Definition · audit & governance
Reproducibility
Reproducibility is the ability to regenerate an identical result from the same inputs and method, a precondition for audit and verification. For reproducibility, the useful boundary is the data it uses, the tools it can call, the approvals it needs, the review standard, and the finance decision it may influence before the output is trusted or automated.
Also known as reproducible results, computational reproducibility
Why it matters
Understanding reproducibility matters because AI-assisted finance work can sound confident even when data, assumptions, or compute paths are wrong. A useful definition keeps the output grounded, reviewable, and accountable. Reproducibility means the same question returns the same number every time it's asked. Pluvo computes figures deterministically from source rather than generating them, so an answer can be rerun and will reconcile—unlike an estimate that drifts between runs.
In practice
Governance example
Teams use reproducibility when they evaluate whether an AI-assisted analysis can be trusted. The useful test is whether the output is tied to approved data, repeatable logic, human review, and an audit trail.
Pluvo example
Reproducibility means the same question returns the same number every time it's asked. Pluvo computes figures deterministically from source rather than generating them, so an answer can be rerun and will reconcile—unlike an estimate that drifts between runs.
In practice, teams should define reproducibility with a clear source, owner, time period, and decision before they use it in reporting, planning, or operating reviews.
Understanding reproducibility matters because AI-assisted finance work can sound confident even when data, assumptions, or compute paths are wrong. A useful definition keeps the output grounded, reviewable, and accountable. Reproducibility means the same question returns the same number every time it's asked. Pluvo computes figures deterministically from source rather than generating them, so an answer can be rerun and will reconcile—unlike an estimate that drifts between runs.
A strong workflow for reproducibility separates the definition from the action: first agree what the term means, then decide how it is measured, when it changes, and who is accountable for the next step.
Reproducibility means the same question returns the same number every time it's asked. Pluvo computes figures deterministically from source rather than generating them, so an answer can be rerun and will reconcile—unlike an estimate that drifts between runs.
FAQ
What does reproducibility mean for financial reporting?

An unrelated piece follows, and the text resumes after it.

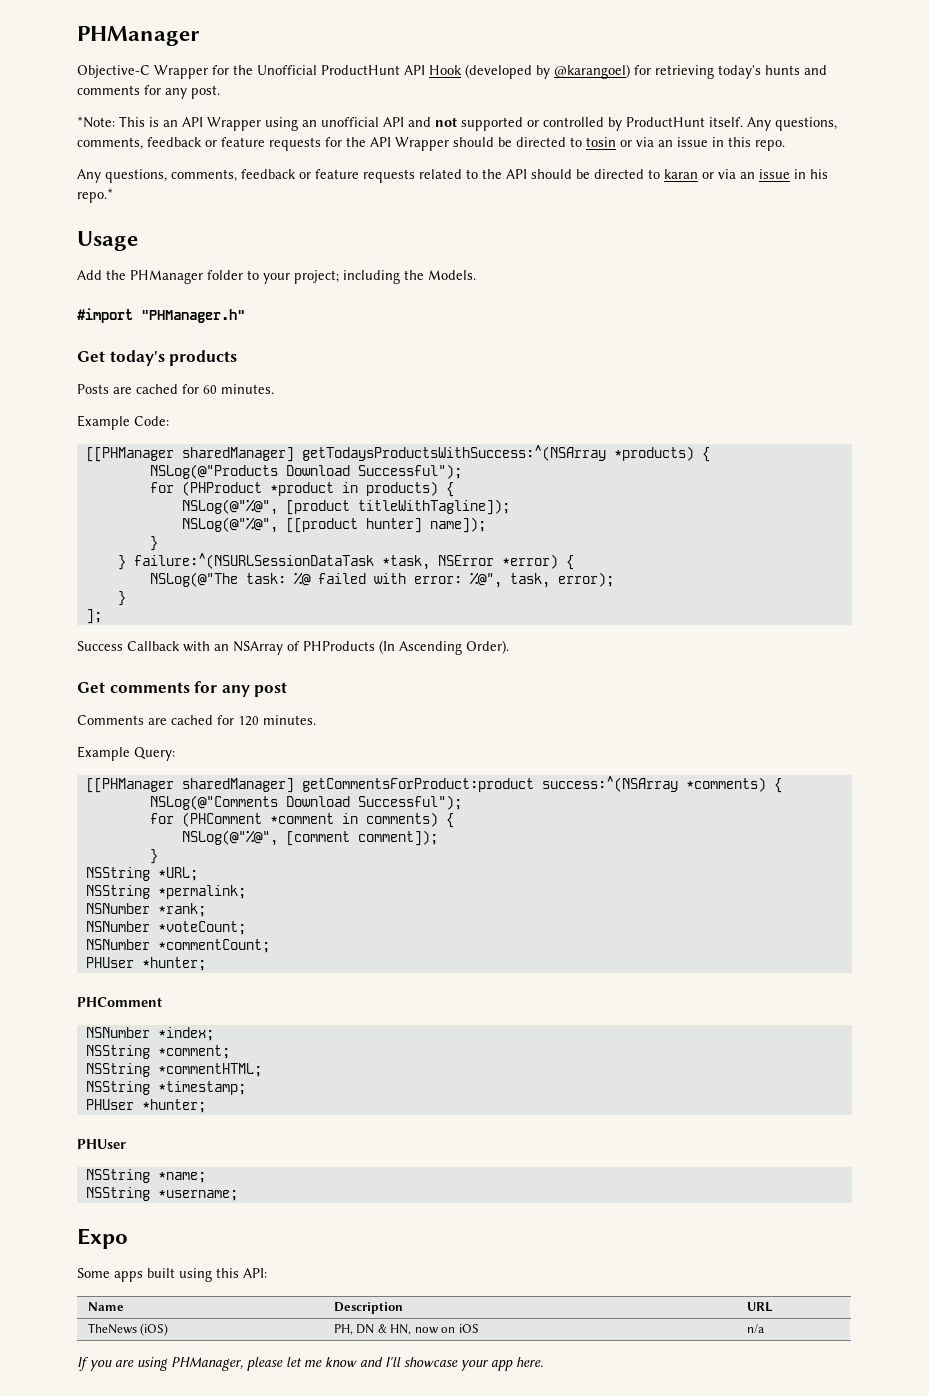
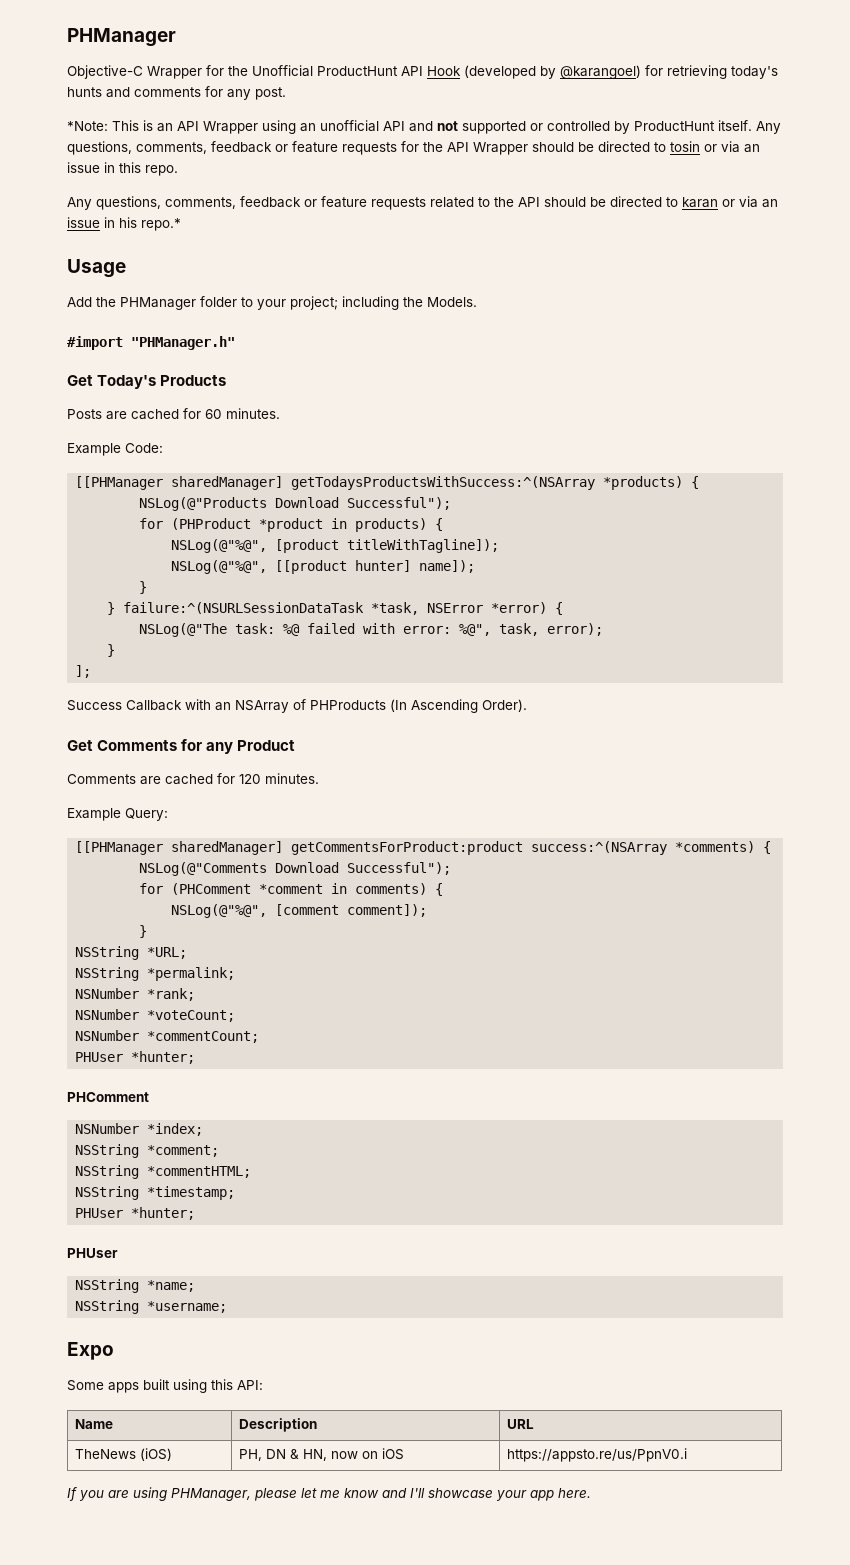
[109,350,238,366] today's products -> [97,375,227,389] Today's Products
[109,681,288,697] comments for any post -> [97,739,296,754] Comments for any Product
[746,1324,765,1334] n/a -> [507,1448,688,1462] https://appsto.re/us/PpnV0.i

Reproducibility is the ability to regenerate an identical result from the same inputs and method, a precondition for audit and verification. For reproducibility, the useful boundary is the data it uses, the tools it can call, the approvals it needs, the review standard, and the finance decision it may influence before the output is trusted or automated.
Why can't probabilistic AI guarantee reproducible numbers?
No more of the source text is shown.